▸ **Problem description**
Once the line with "- § 3. Objekt" is found in the entries below, print it and each following line exactly, stopping after the line with "omavalitsuse üksuse asutus."; print nothing else.
[Start of section]
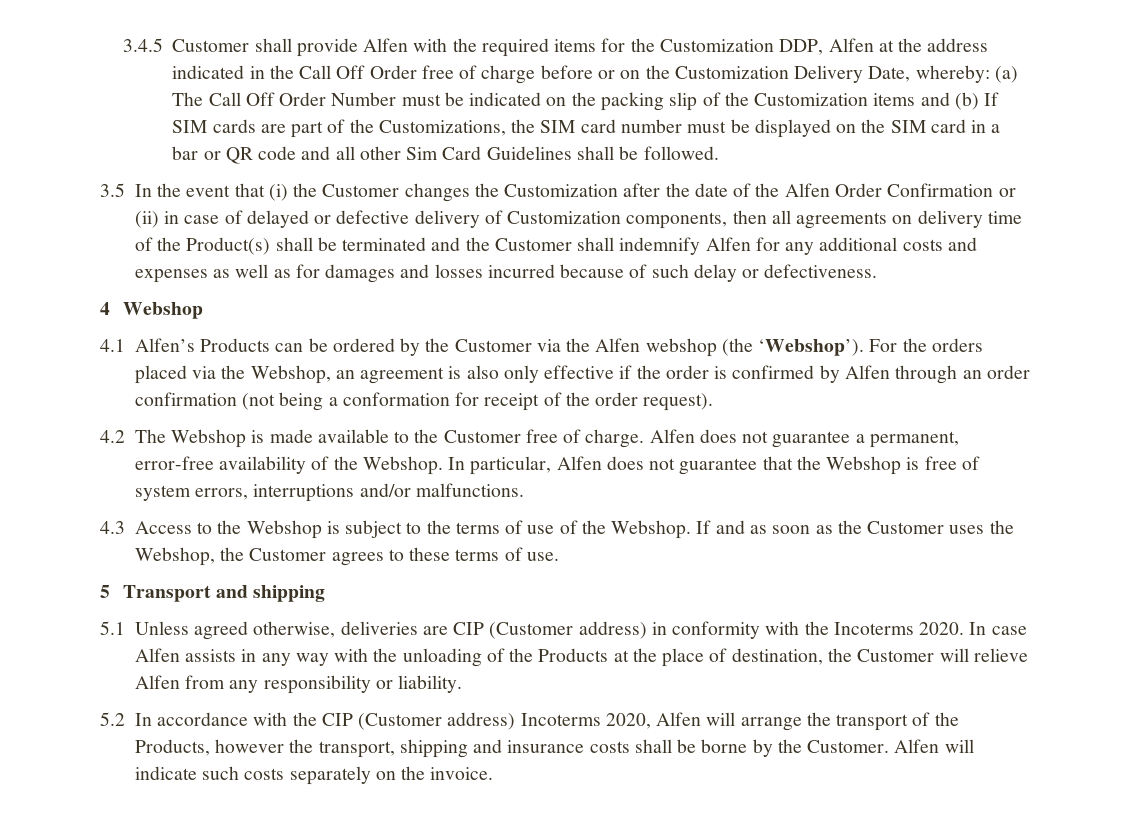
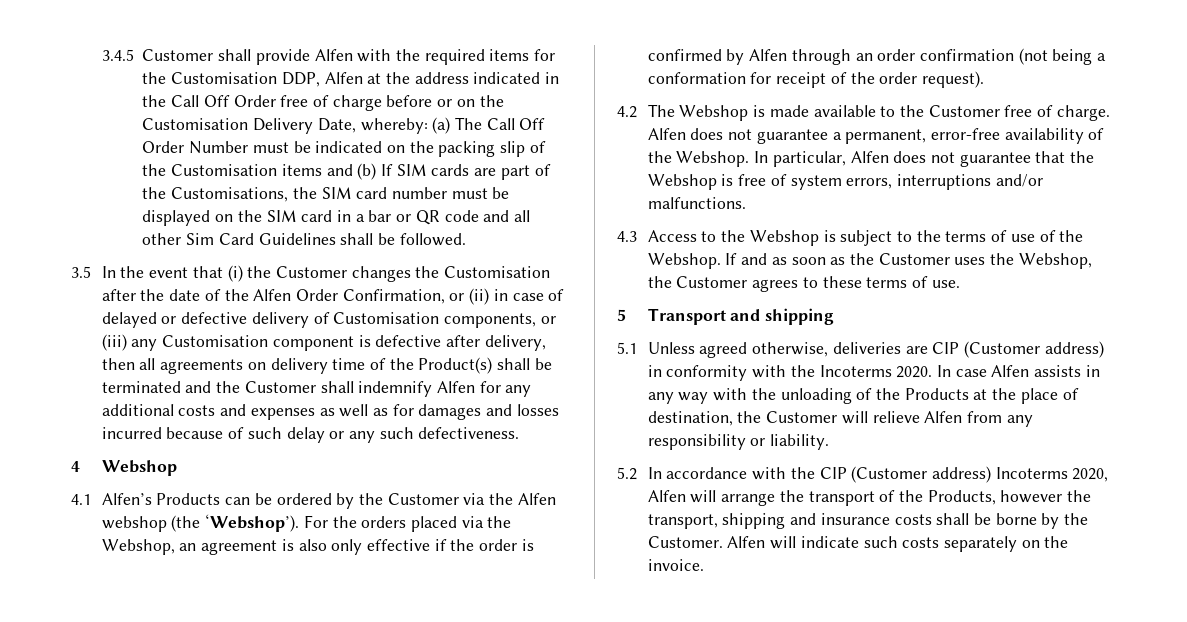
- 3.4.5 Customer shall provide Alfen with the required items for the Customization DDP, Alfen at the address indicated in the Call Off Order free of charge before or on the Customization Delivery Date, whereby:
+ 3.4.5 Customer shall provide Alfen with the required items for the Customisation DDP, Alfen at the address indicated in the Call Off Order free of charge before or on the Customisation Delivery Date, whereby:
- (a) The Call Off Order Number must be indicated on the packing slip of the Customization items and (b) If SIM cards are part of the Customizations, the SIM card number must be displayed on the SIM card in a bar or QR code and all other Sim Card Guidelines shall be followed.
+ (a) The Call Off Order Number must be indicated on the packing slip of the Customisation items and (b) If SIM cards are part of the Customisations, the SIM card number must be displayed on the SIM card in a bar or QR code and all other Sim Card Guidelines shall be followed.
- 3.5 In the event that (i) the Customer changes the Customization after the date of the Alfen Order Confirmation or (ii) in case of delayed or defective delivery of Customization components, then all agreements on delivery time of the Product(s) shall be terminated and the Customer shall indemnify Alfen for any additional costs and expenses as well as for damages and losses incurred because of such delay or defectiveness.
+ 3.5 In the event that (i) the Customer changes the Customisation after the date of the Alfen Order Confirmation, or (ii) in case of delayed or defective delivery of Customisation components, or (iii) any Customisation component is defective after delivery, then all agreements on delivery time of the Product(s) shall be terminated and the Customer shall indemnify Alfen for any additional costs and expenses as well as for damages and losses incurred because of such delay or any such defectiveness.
[End of section]
[Start of section]
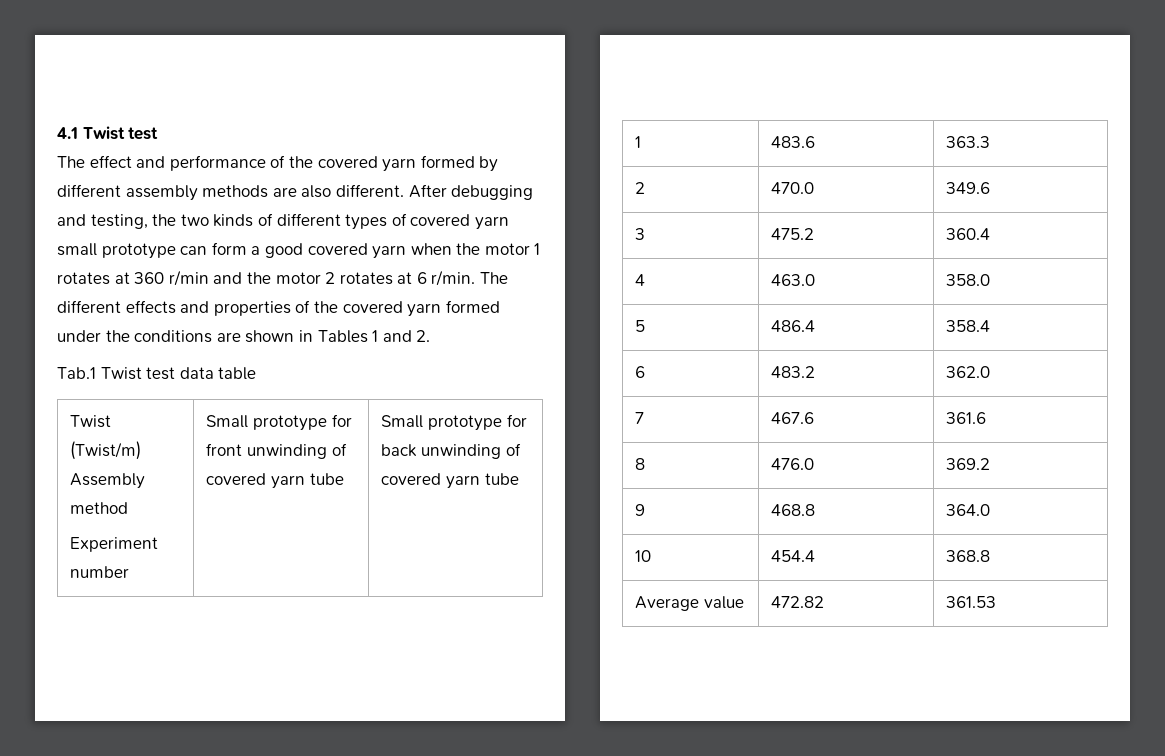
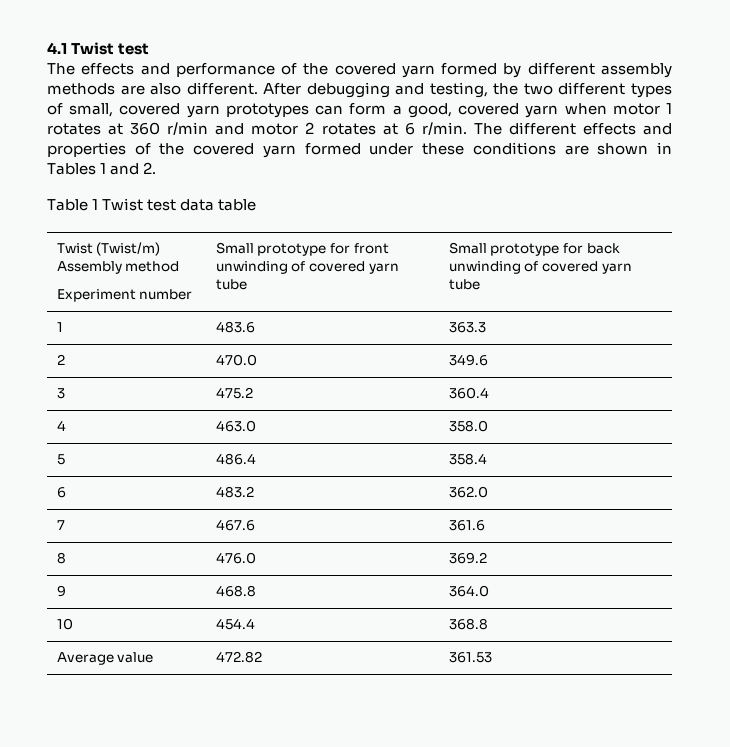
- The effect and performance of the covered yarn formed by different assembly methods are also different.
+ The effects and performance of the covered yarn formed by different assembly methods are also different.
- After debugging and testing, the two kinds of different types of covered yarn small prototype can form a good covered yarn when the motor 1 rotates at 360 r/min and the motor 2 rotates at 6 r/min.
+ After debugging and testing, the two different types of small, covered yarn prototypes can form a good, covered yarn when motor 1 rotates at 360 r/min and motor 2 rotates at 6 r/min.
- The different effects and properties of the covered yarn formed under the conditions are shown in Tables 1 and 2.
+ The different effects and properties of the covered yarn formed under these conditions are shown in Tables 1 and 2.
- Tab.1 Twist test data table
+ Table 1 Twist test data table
[End of section]
[Start of section]
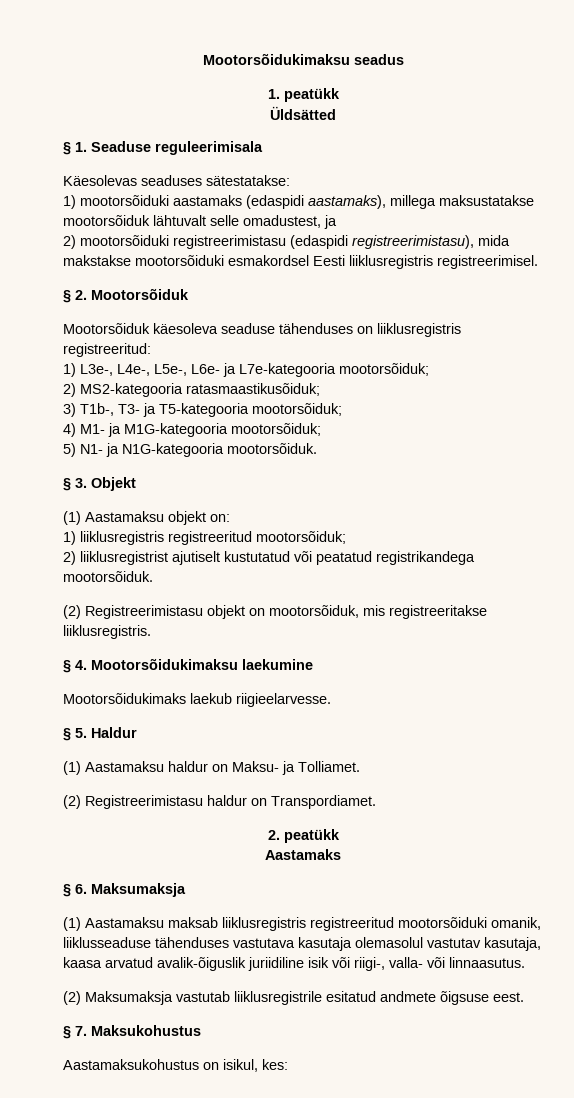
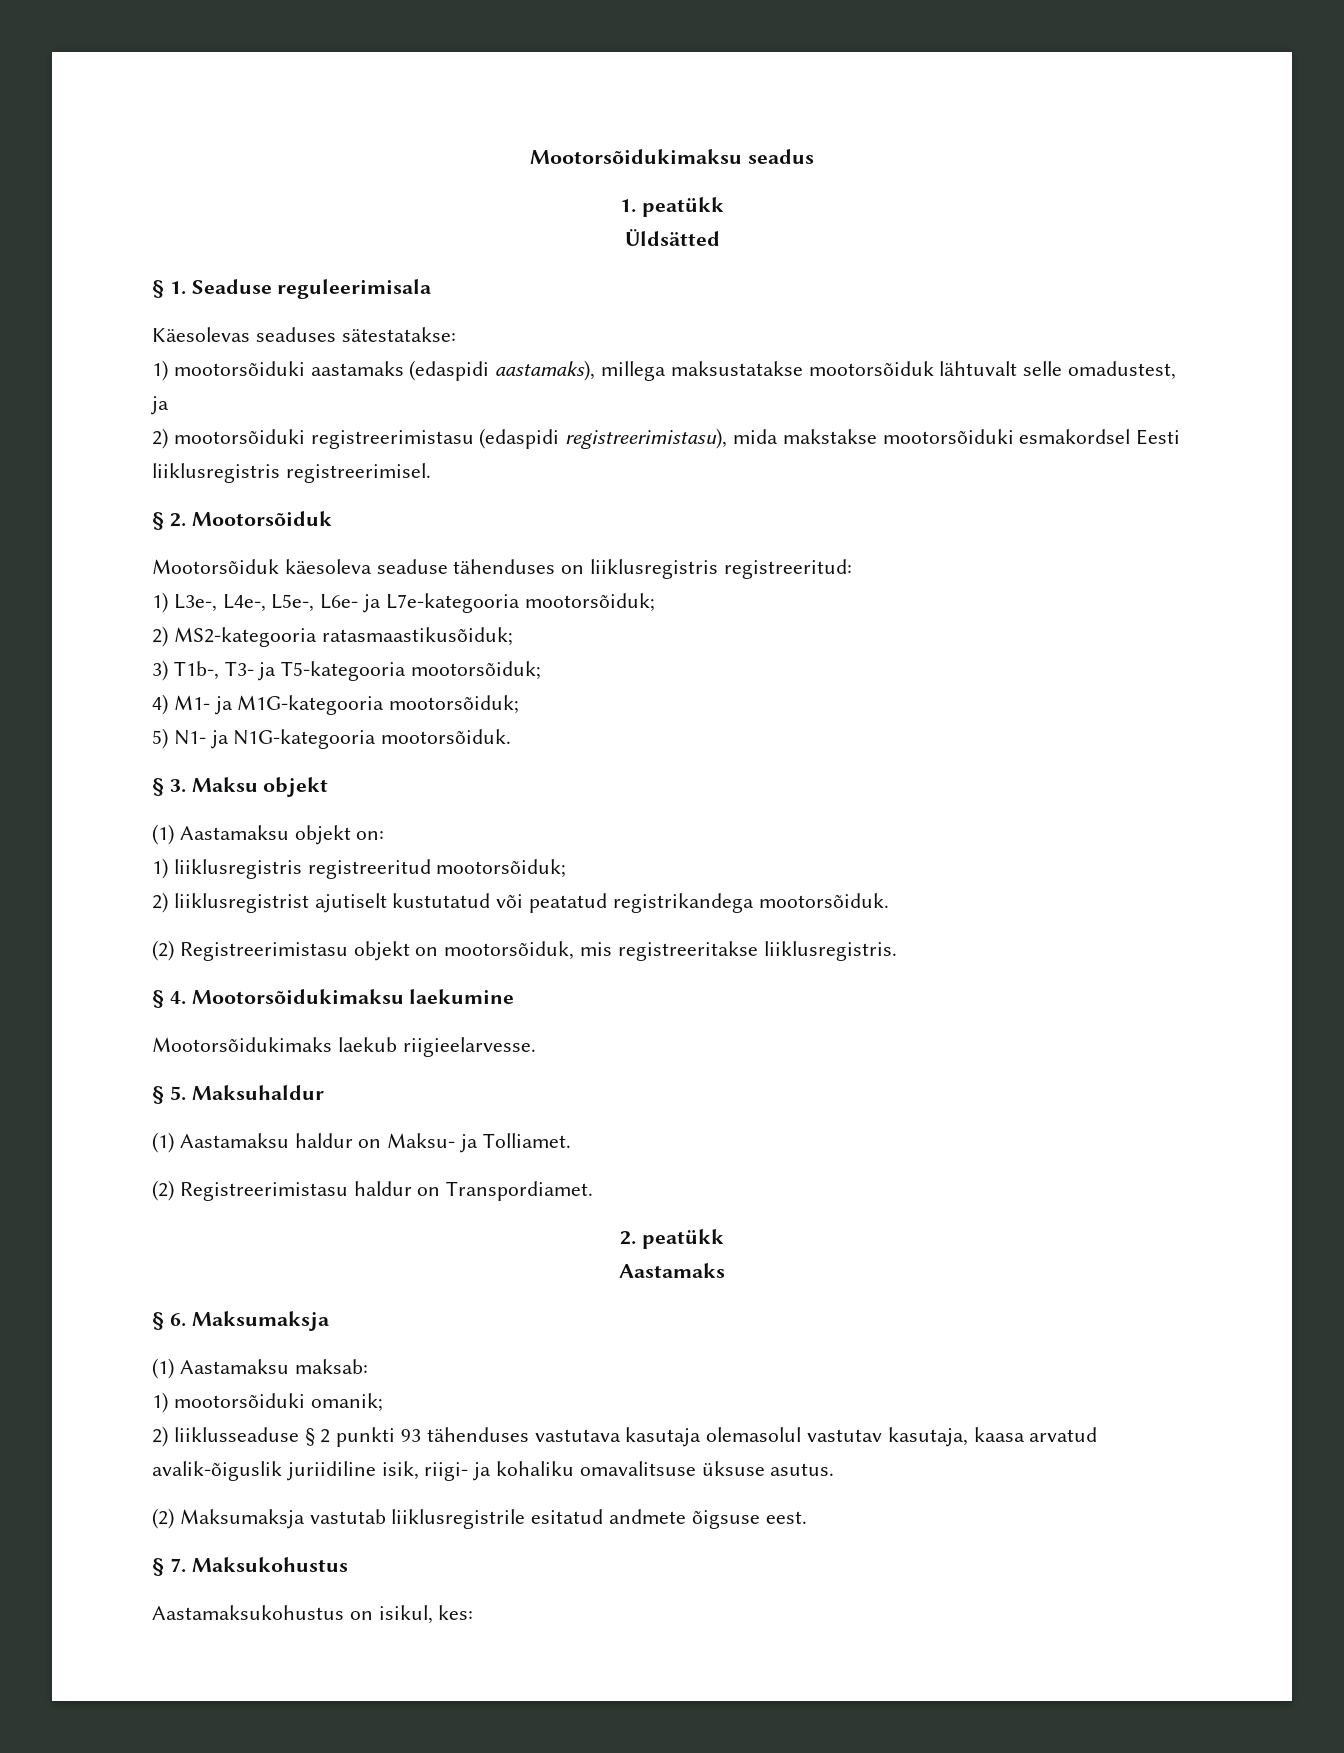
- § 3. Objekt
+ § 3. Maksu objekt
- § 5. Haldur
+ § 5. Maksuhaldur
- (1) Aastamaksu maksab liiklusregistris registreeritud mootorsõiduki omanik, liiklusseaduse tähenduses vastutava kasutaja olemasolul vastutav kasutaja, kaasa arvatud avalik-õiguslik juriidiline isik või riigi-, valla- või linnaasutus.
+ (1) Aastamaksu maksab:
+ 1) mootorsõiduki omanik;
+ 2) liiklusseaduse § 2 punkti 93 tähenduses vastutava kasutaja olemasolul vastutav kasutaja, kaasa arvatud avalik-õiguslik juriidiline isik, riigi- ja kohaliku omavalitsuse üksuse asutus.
[End of section]
▸ **Result below**
- § 3. Objekt
+ § 3. Maksu objekt
- § 5. Haldur
+ § 5. Maksuhaldur
- (1) Aastamaksu maksab liiklusregistris registreeritud mootorsõiduki omanik, liiklusseaduse tähenduses vastutava kasutaja olemasolul vastutav kasutaja, kaasa arvatud avalik-õiguslik juriidiline isik või riigi-, valla- või linnaasutus.
+ (1) Aastamaksu maksab:
+ 1) mootorsõiduki omanik;
+ 2) liiklusseaduse § 2 punkti 93 tähenduses vastutava kasutaja olemasolul vastutav kasutaja, kaasa arvatud avalik-õiguslik juriidiline isik, riigi- ja kohaliku omavalitsuse üksuse asutus.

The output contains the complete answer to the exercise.